*Description of the task*:
Retype, with no pictures, each line from the one that holds "(211, 645) none" through the last line of the entries below, both included.

*Records for the task*:
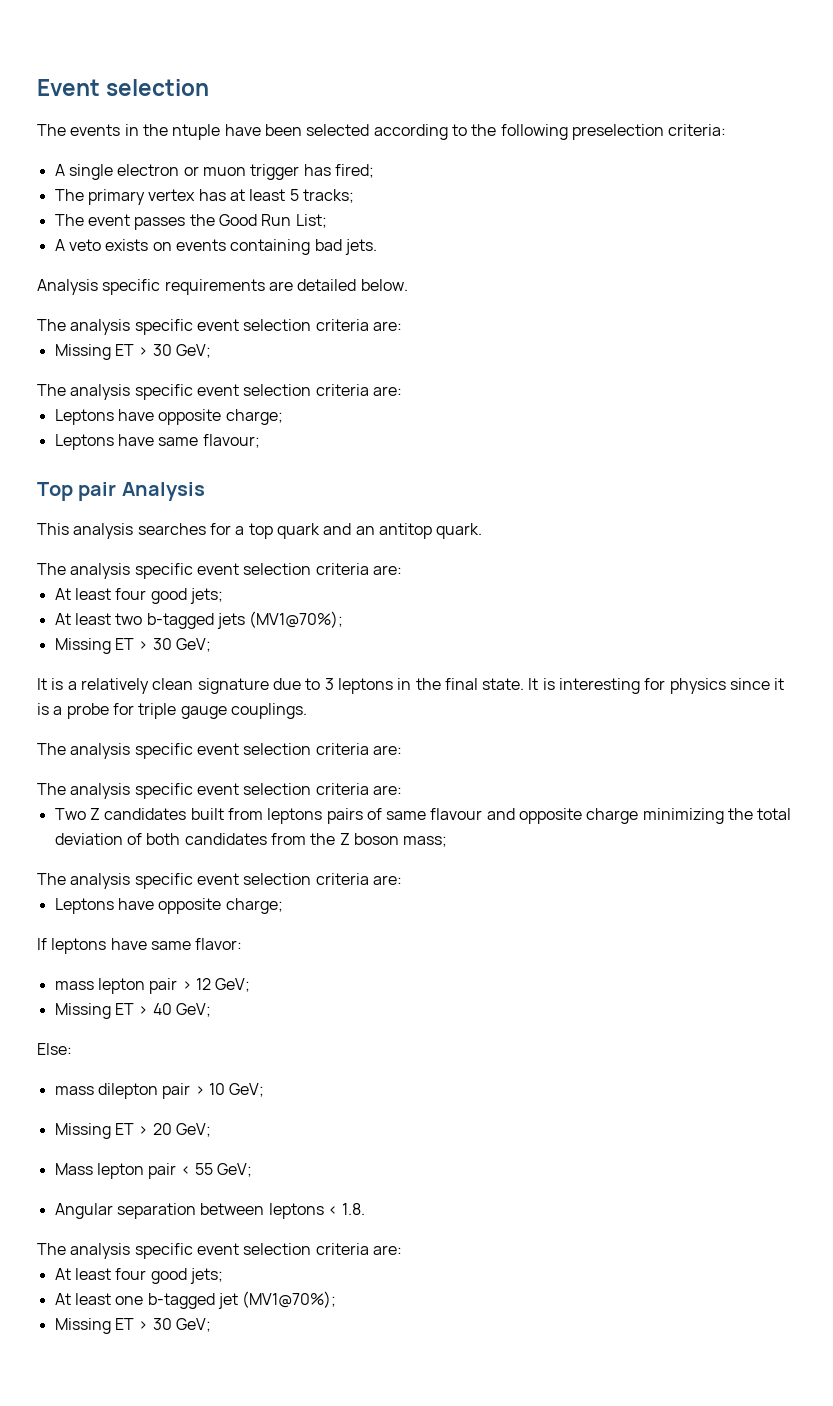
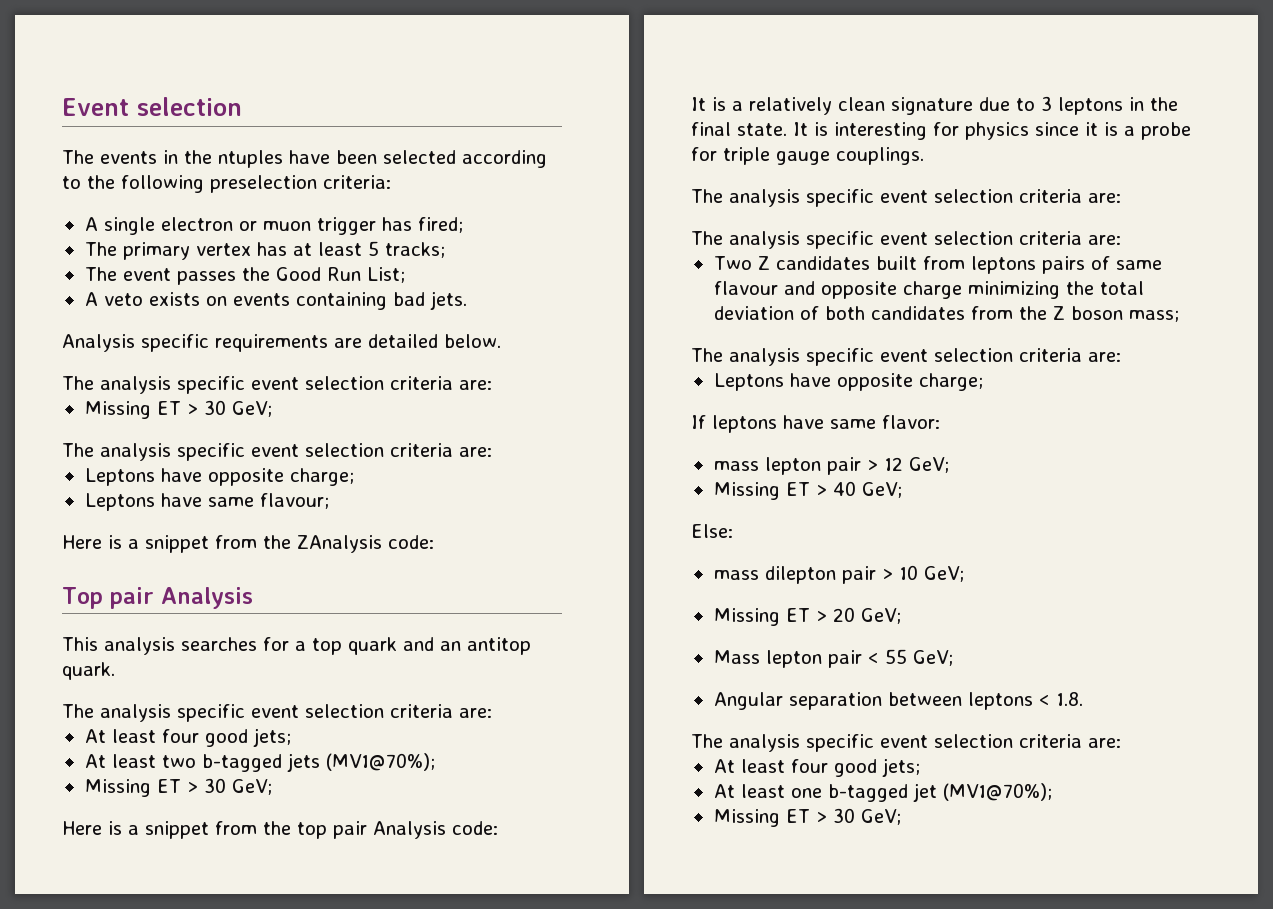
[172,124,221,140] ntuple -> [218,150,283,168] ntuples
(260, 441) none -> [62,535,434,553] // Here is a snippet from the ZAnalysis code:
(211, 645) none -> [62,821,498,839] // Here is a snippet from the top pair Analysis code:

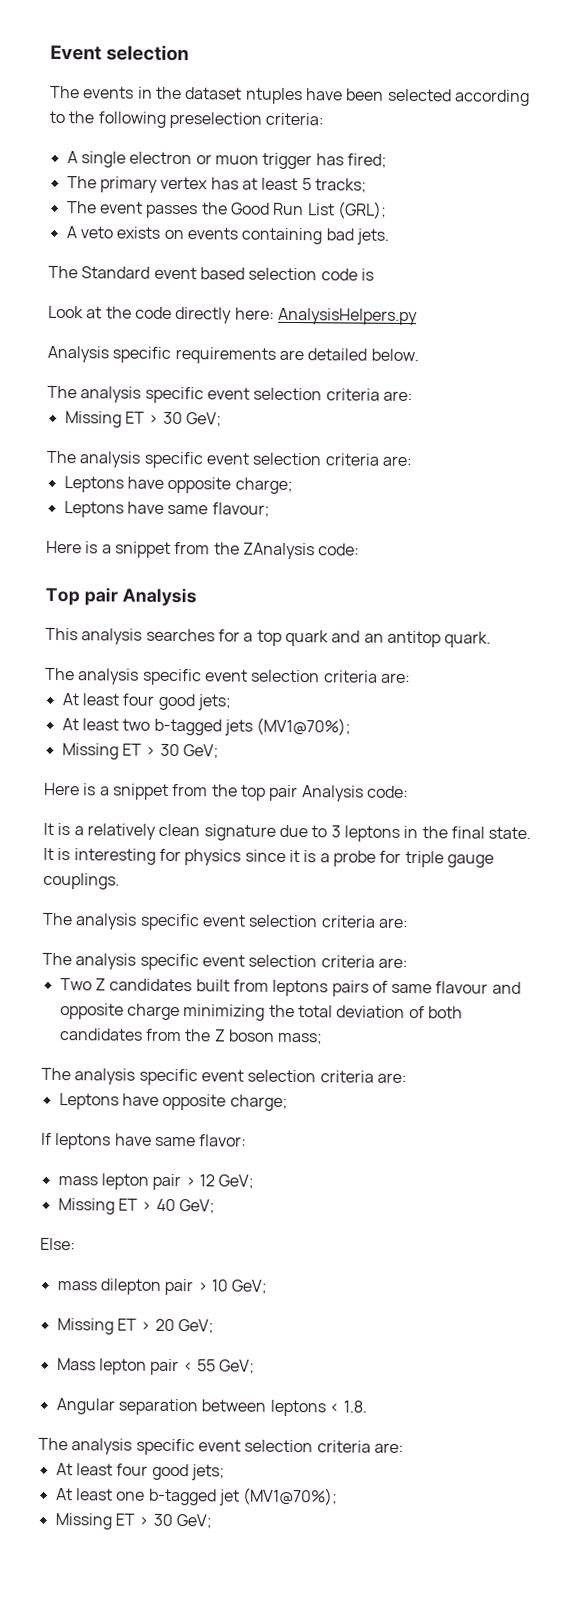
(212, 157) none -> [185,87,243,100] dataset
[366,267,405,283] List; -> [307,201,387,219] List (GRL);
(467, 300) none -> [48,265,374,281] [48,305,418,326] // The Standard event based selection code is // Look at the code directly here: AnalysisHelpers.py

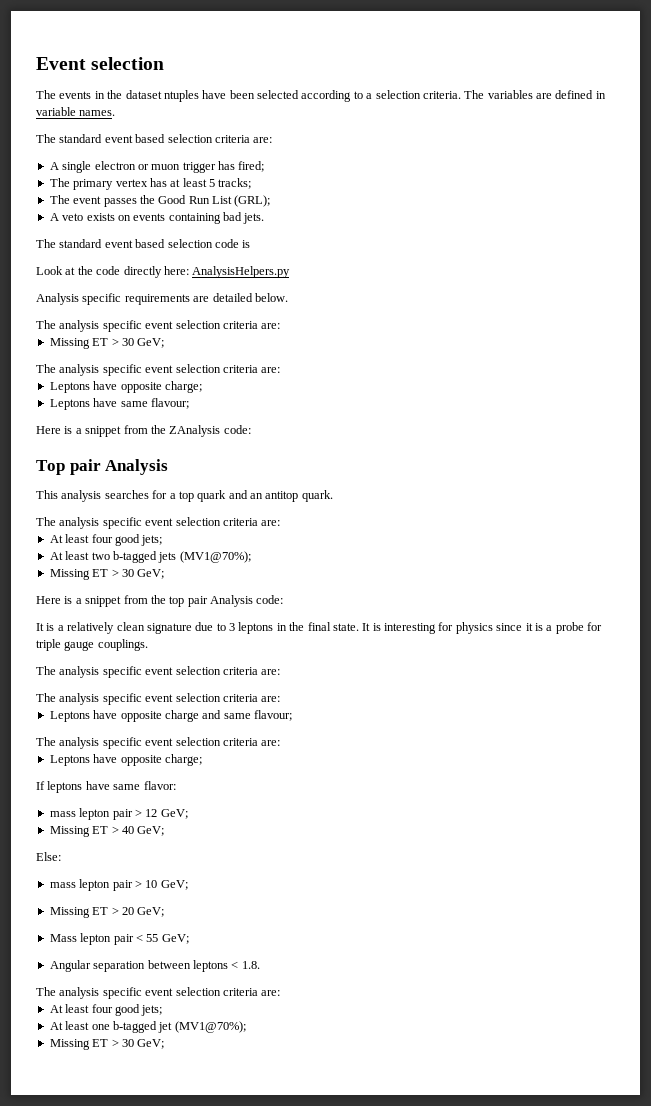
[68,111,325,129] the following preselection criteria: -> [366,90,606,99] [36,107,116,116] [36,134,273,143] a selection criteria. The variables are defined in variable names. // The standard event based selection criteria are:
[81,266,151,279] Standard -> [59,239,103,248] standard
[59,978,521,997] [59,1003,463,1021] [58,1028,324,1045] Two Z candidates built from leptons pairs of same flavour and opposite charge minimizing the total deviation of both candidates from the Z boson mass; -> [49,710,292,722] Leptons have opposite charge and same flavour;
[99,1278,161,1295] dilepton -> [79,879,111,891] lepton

*Exercise solution*:
(211, 645) none -> [62,821,498,839] // Here is a snippet from the top pair Analysis code:

(212, 157) none -> [185,87,243,100] dataset
[366,267,405,283] List; -> [307,201,387,219] List (GRL);
(467, 300) none -> [48,265,374,281] [48,305,418,326] // The Standard event based selection code is // Look at the code directly here: AnalysisHelpers.py

[68,111,325,129] the following preselection criteria: -> [366,90,606,99] [36,107,116,116] [36,134,273,143] a selection criteria. The variables are defined in variable names. // The standard event based selection criteria are:
[81,266,151,279] Standard -> [59,239,103,248] standard
[59,978,521,997] [59,1003,463,1021] [58,1028,324,1045] Two Z candidates built from leptons pairs of same flavour and opposite charge minimizing the total deviation of both candidates from the Z boson mass; -> [49,710,292,722] Leptons have opposite charge and same flavour;
[99,1278,161,1295] dilepton -> [79,879,111,891] lepton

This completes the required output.